TASK INPUT:

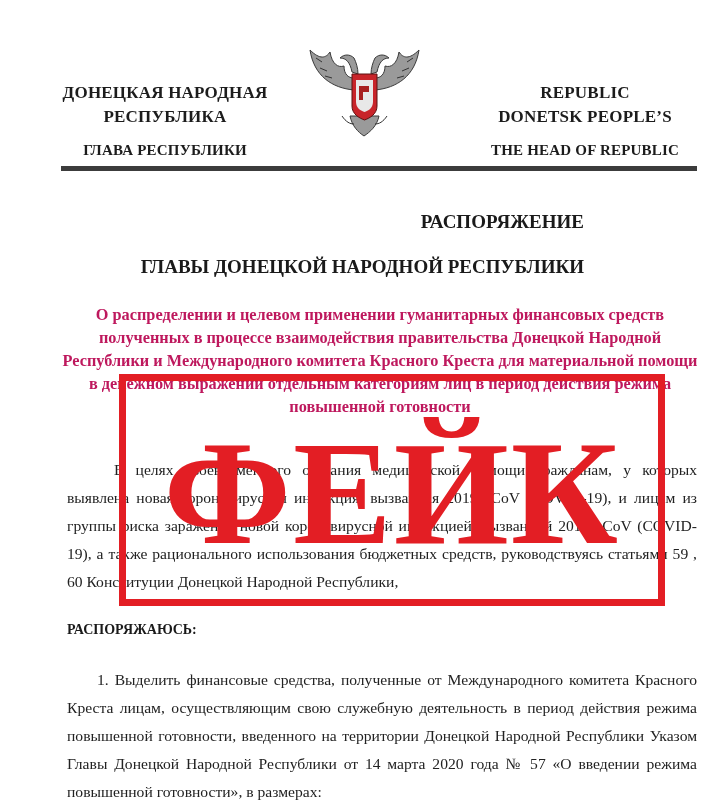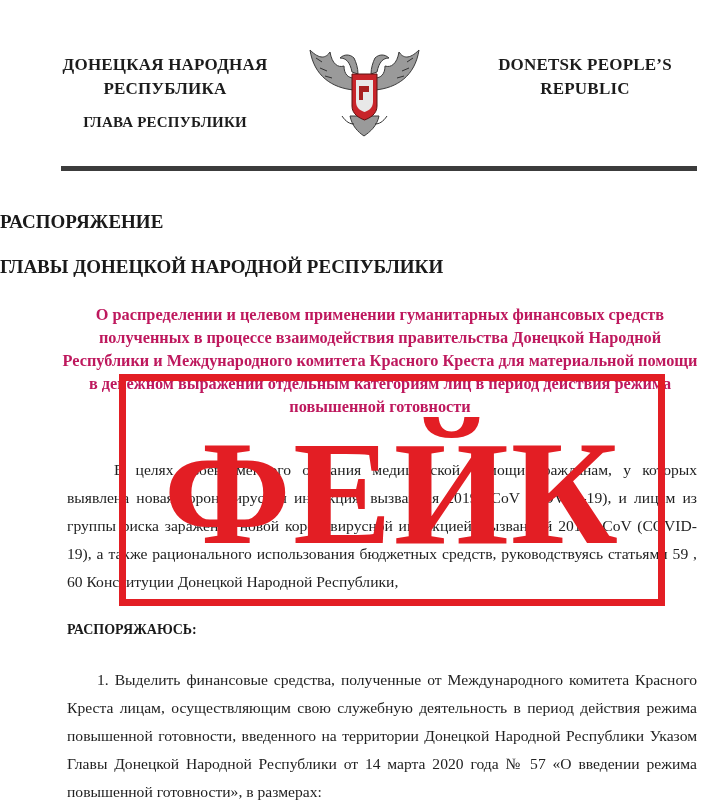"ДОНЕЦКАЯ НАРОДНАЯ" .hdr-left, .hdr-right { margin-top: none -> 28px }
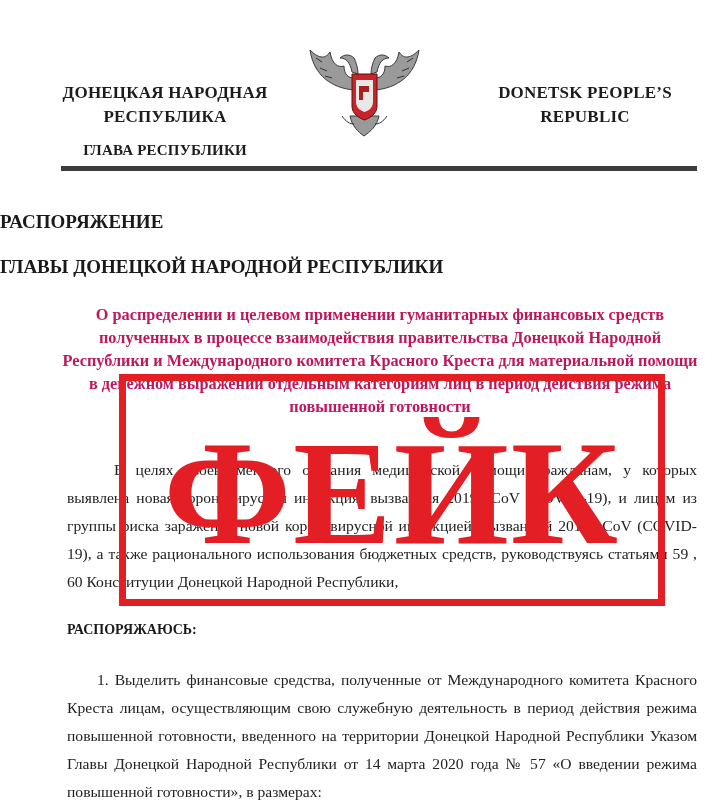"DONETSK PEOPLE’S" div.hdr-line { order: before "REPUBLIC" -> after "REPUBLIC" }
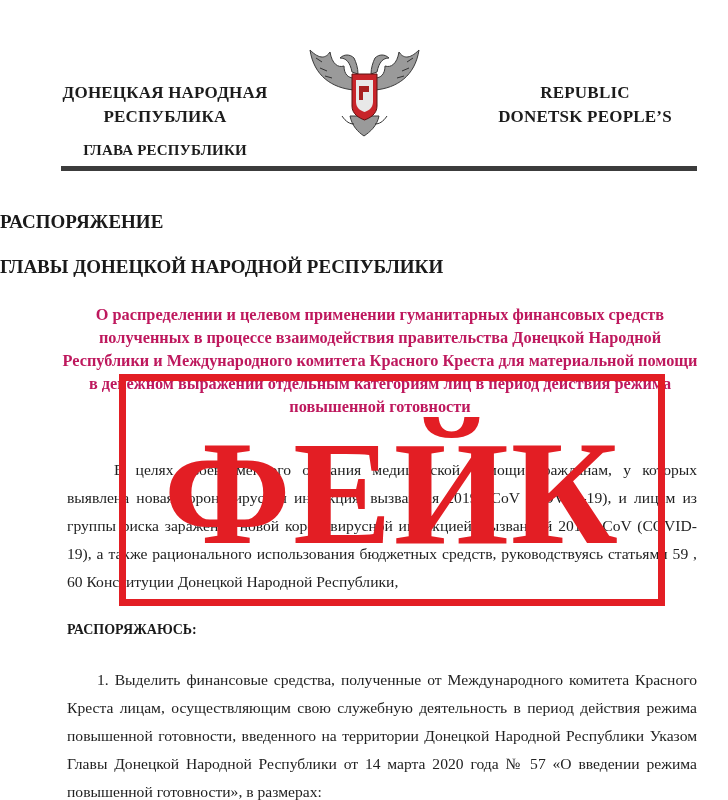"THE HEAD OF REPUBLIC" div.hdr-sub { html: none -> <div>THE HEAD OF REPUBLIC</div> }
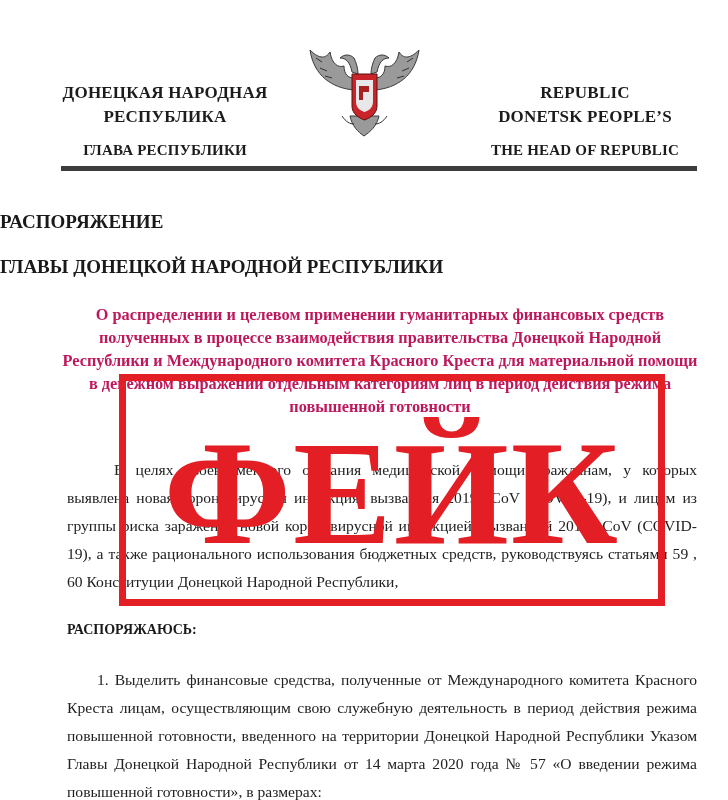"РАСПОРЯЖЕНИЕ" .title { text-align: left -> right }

---

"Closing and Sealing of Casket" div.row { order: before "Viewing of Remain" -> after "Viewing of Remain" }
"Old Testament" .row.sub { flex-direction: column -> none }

==

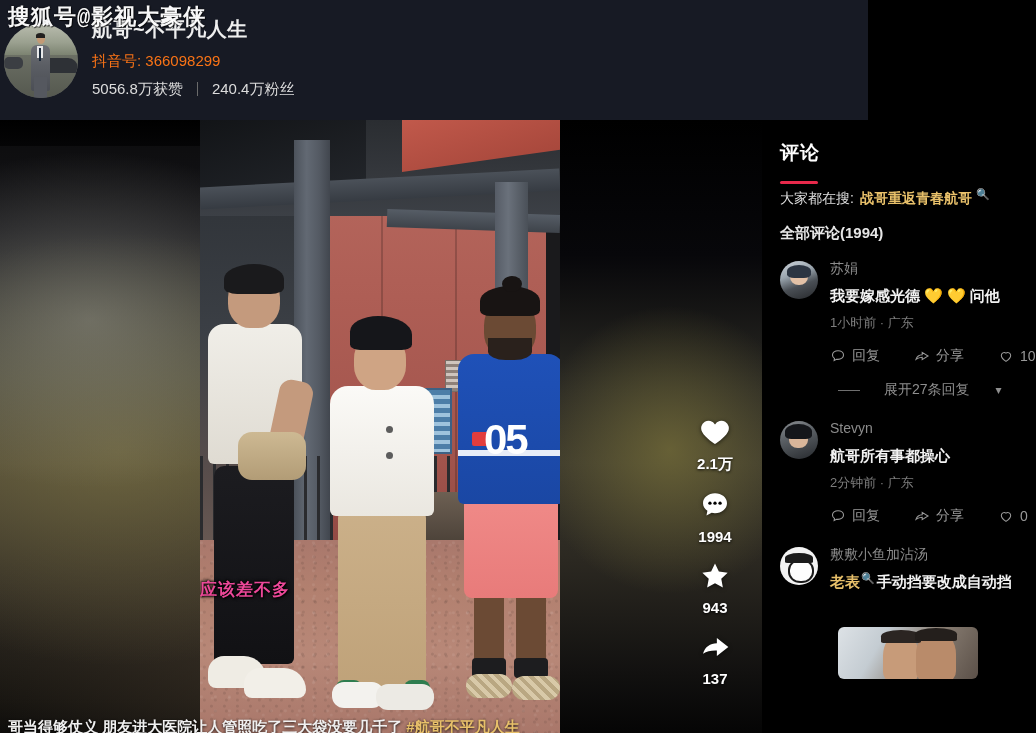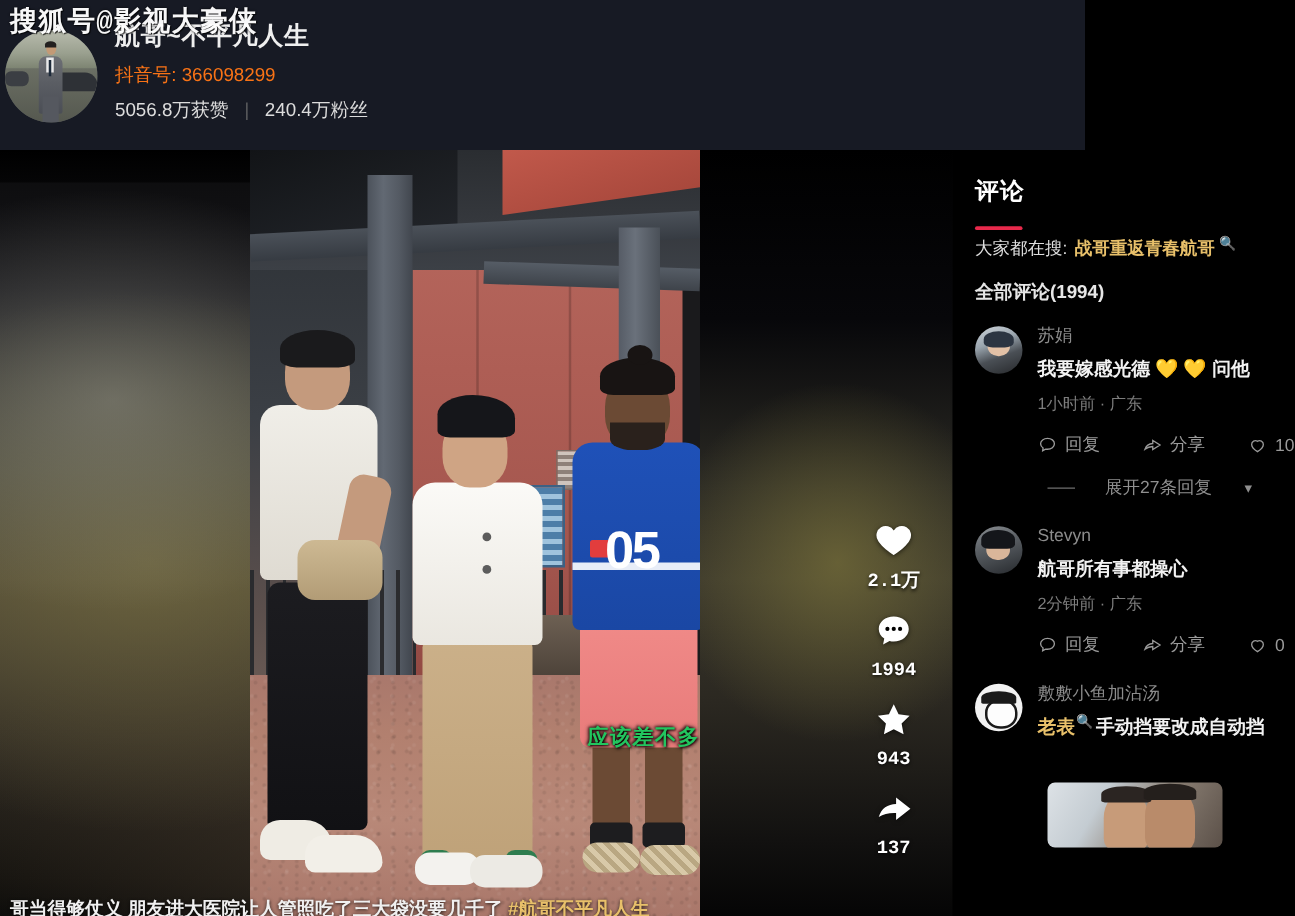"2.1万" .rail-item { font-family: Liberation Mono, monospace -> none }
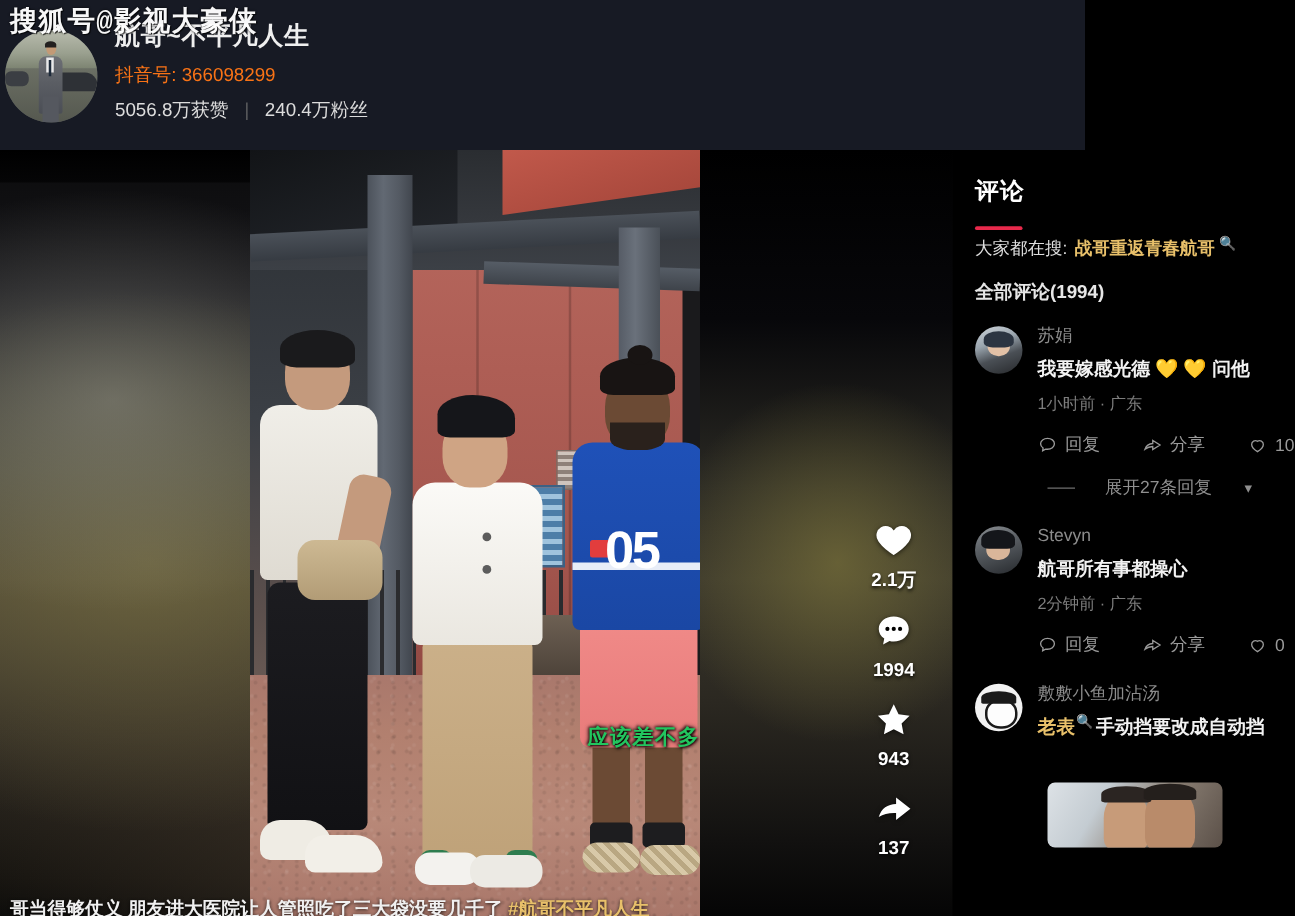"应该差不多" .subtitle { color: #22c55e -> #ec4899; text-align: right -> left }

TASK PROMPT:
Starting at the line above with "html: none ->", output every line exactly up to and including the line with "text-align: left ->", but none of the pictures.

SOLUTION BELOW:
"THE HEAD OF REPUBLIC" div.hdr-sub { html: none -> <div>THE HEAD OF REPUBLIC</div> }
"РАСПОРЯЖЕНИЕ" .title { text-align: left -> right }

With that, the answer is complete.